Sara, a meia-irmã de João, relata que não é simples entender o que se passa na cabeça de um/a jovem adolescente em período de desidentificação: “Ele andava descontente com várias coisas, mas falávamos mais da família e da escola, as coisas normais da adolescência. O ritual de passagem para a adolescência é por si só algo já bem atribulado e esperado como tal. Se eu pensar um bocadinho melhor, ele usava roupas largas para esconder as curvas e gostava de jogar basquetebol mas, honestamente, como eu era ‘maria-rapaz’ na escola — e hoje a moda é tão fluída —, nem me passou pela cabeça ser um sinal do que quer que fosse”, explica. O cirurgião relembra um dos seus 600, 700 casos: "Certa vez, no âmbito de uma operação do masculino para o feminino que ia fazer, questionei a jovem: ‘Fez circuncisão? Qual o tamanho do seu pénis?' E a resposta foi: ‘Nem olho para essa ‘coisa’ lá em baixo, é horrível!’ A jovem acrescentou que fazia medicação para evitar ter ereções nocturnas daquelas que acontecem naturalmente porque ‘lhe metia nojo’”. O cirurgião atenta para algo importante, o facto da taxa de suicídio ter baixado: “Era maior quando não se sabia que havia uma solução. O que acontece, porém, é que quando já estão os passos todos dados — do diagnóstico inicial à passagem pela Ordem dos Médicos —, outros entraves surgem que são as cirurgias adiadas recorrentemente na ‘hora h’. Alguns transexuais entram em desespero porque esperam e esperam… E acabam por se suicidar.” É por estas e por outras que a nova lei do direito à autodeterminação da identidade de género, expressão de género, e à proteção das características sexuais de cada pessoa tem ajudado à sensibilização da comunidade para as questões de género nas etapas do ciclo de desenvolvimento.

"Eu renasci. Tornei-me noutra pessoa quando me assumi. Mais feliz, mais confiante, mais eu." João

Graças a uma maior consciencialização e a uma informação mais bem distribuída e cada vez mais clara é que casos como o do João podem terminar com a mais desejada das sentenças: “E viveram felizes para sempre.” Não menos importante, tal como já referido pela psicóloga, é o apoio familiar. “A notícia foi dada à família através do nosso pai, que acabou por ser o mensageiro. O meu irmão falou com ele, se não estou em erro um par de dias antes de fazer 15 anos, e ele depois foi informando a família. Apesar do espanto inicial, sobretudo o não se saber nada sobre o assunto, ele foi superbem aceite. Ele é o mesmo e tem o mesmo lugar na família que tinha antes. […] Acho que nem posso dizer que tenho saudades da minha irmã porque, para mim, é exatamente a mesma pessoa, por muito estranho que possa parecer”, confidencia Sara. E acrescenta: “Eu dou-lhe espaço para ele ser quem é e pode contar comigo para tudo o que estiver ao meu alcance. Acho ainda que atribuir a razão disto ou daquilo à mudança dele não seria correto, apenas redutor. Todas as pessoas à volta dele lhe têm dado muito apoio. Até o nosso pai, pessoa tradicional e com ideias muito bem sustentadas, é agora o mais informado sobre o tema e activista nas questões LGBTQ+. Um exemplo: o meu irmão é um miúdo perspicaz, sensível e corajoso. Às vezes, penso se eu teria coragem de fazer o mesmo, pois isso requer, acima de tudo, maturidade e autoconhecimento. Ele tem isto tudo e muito apoio. O resto conquistará com o tempo.”

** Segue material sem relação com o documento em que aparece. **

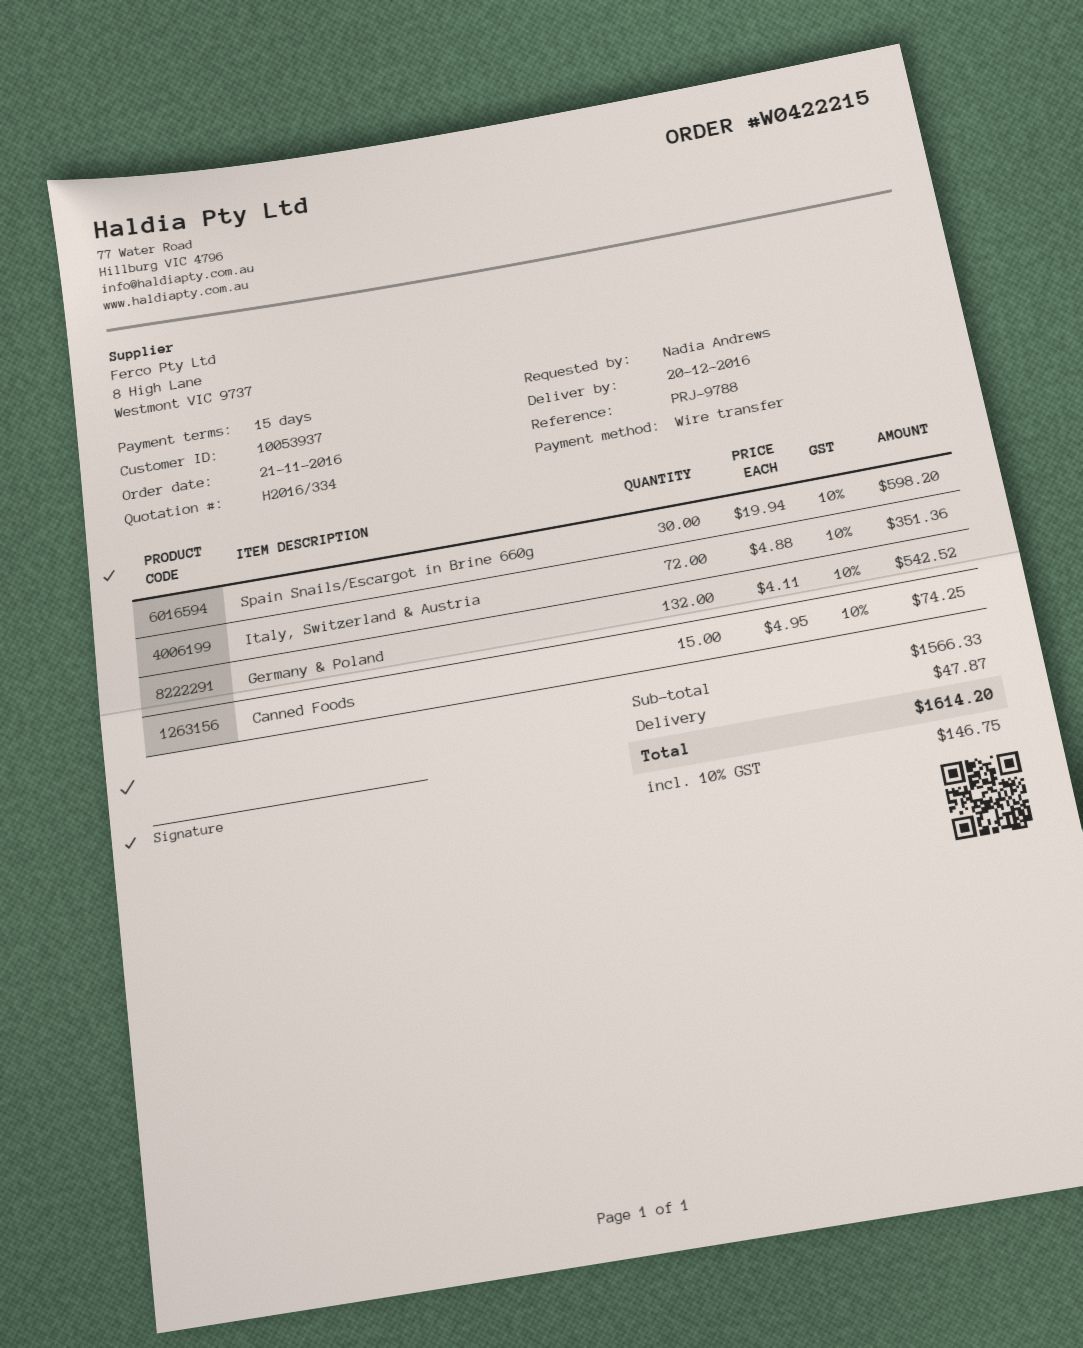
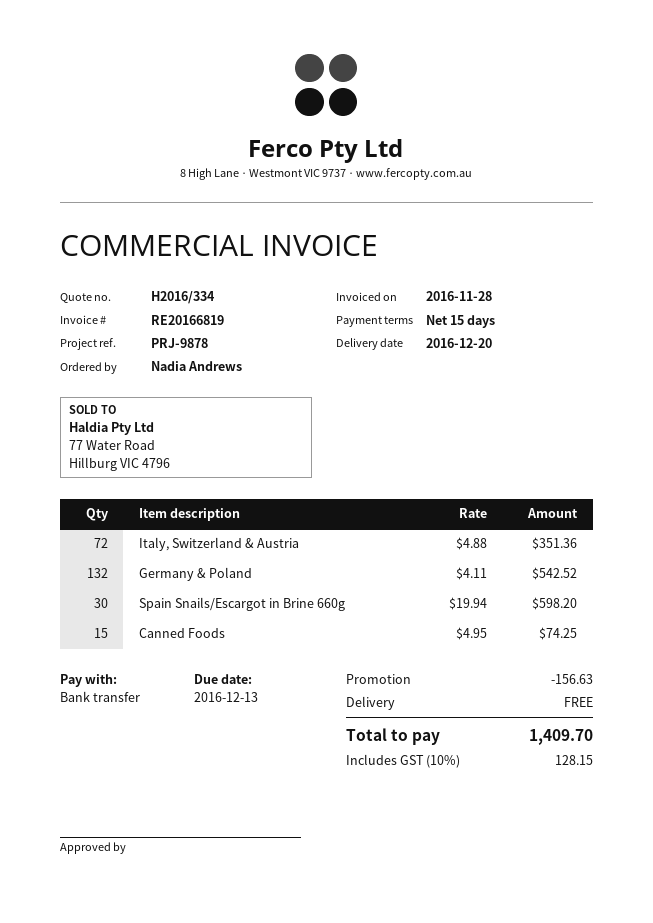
reference: PRJ-9788 -> PRJ-9878
discount: none -> 156.63
shipping: 47.87 -> 0.00
tax: 10% = 146.75 -> 10% = 128.15
total: 1614.20 -> 1409.70

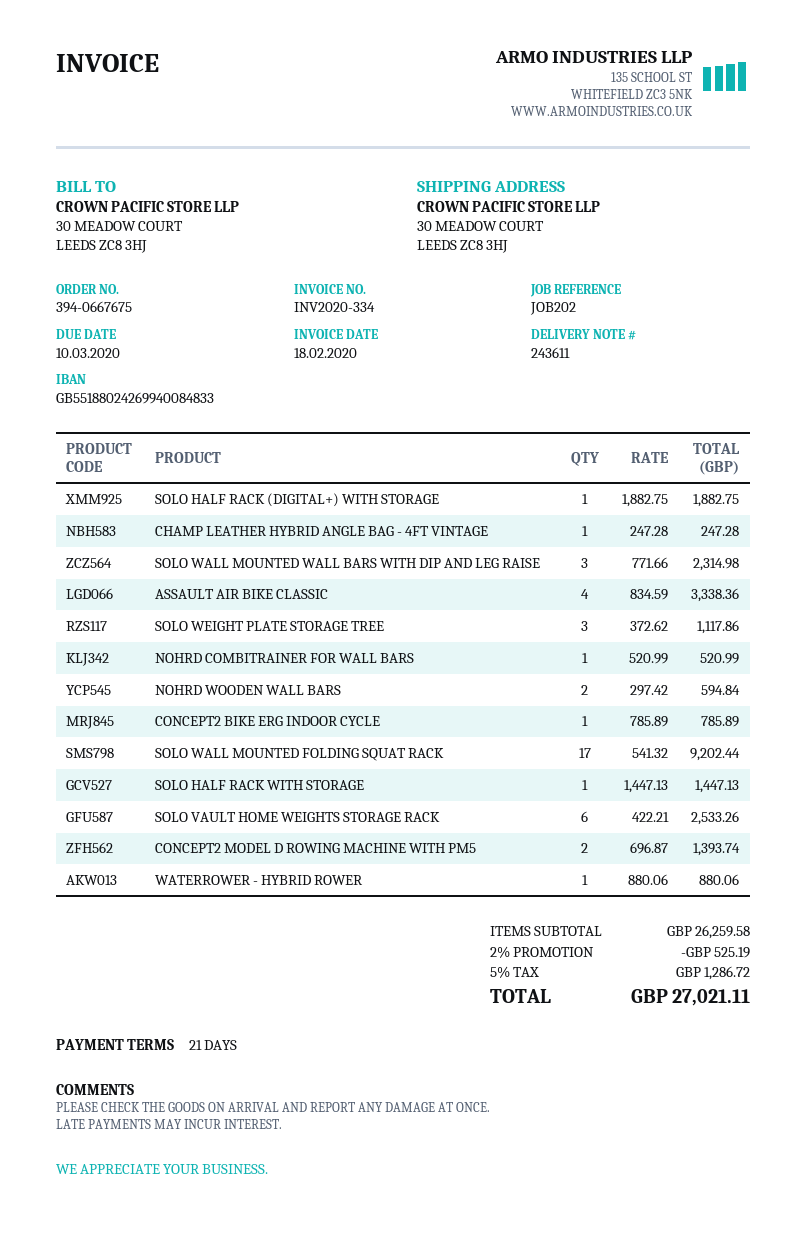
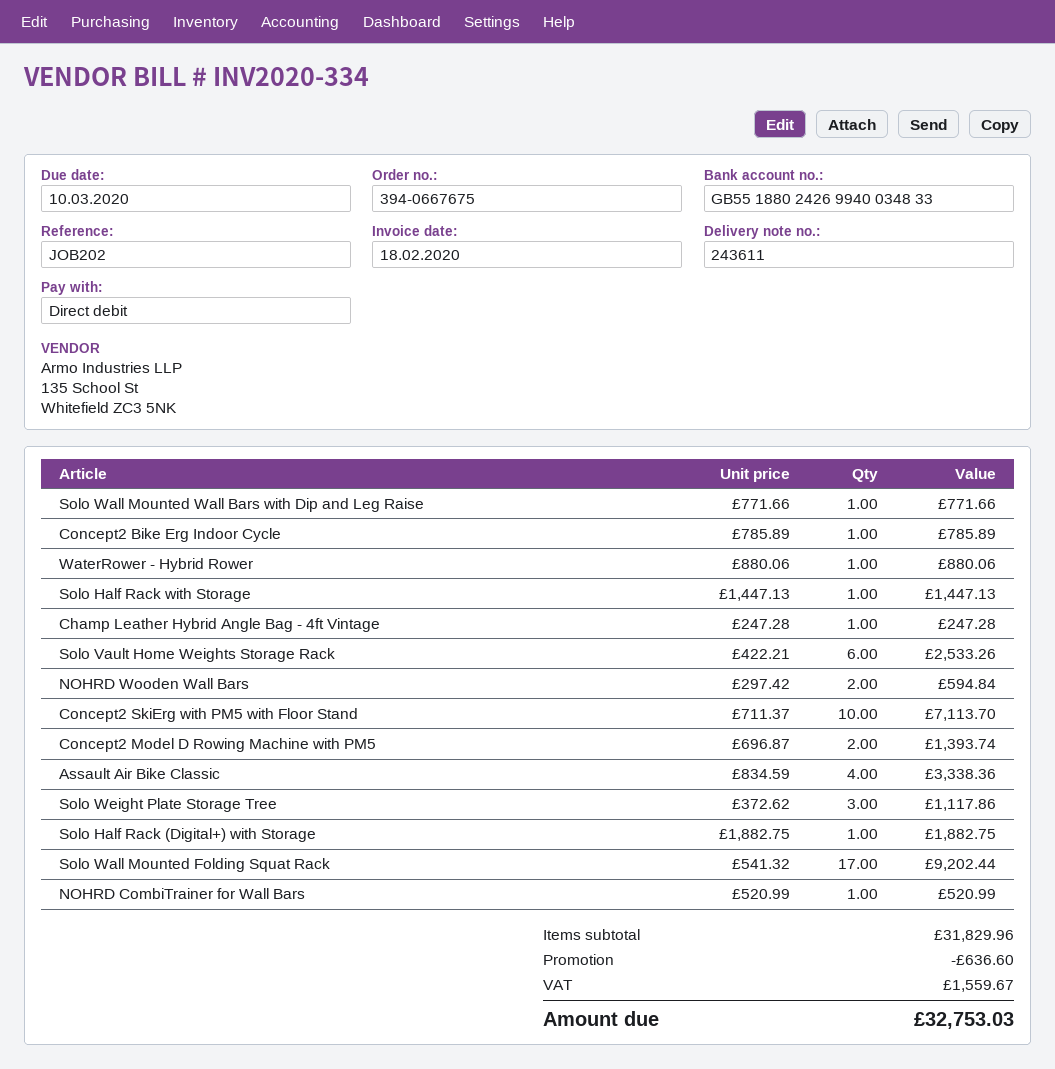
bank account: GB55188024269940084833 -> GB55188024269940034833
SOLO WALL MOUNTED WALL BARS WITH DIP AND LEG RAISE: 3 x 771.66 = 2314.98 -> 1 x 771.66 = 771.66
Concept2 SkiErg with PM5 with Floor Stand: none -> 10 x 711.37 = 7113.70
subtotal: 26259.58 -> 31829.96
discount: 525.19 -> 636.60
tax: 1286.72 -> 1559.67
total: 27021.11 -> 32753.03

Hoje, João sente-se em paz: “Eu renasci. Tornei-me noutra pessoa quando me assumi. Mais feliz, mais confiante, mais eu. Há quem diga que quando nos assumimos continuamos a ser a mesma pessoa, e isso é verdade. Porém, tornamo-nos noutra versão dessa pessoa. Uma pessoa muito mais feliz e que, com o tempo, já se consegue ver ao espelho e não odiar o que vê. O meu pai diz que me tornei mais vaidoso com as minhas camisas coloridas (antes vestia-me sempre de preto), e com os meus brincos e as minhas meias também coloridas.” A vida às cores — como se quer.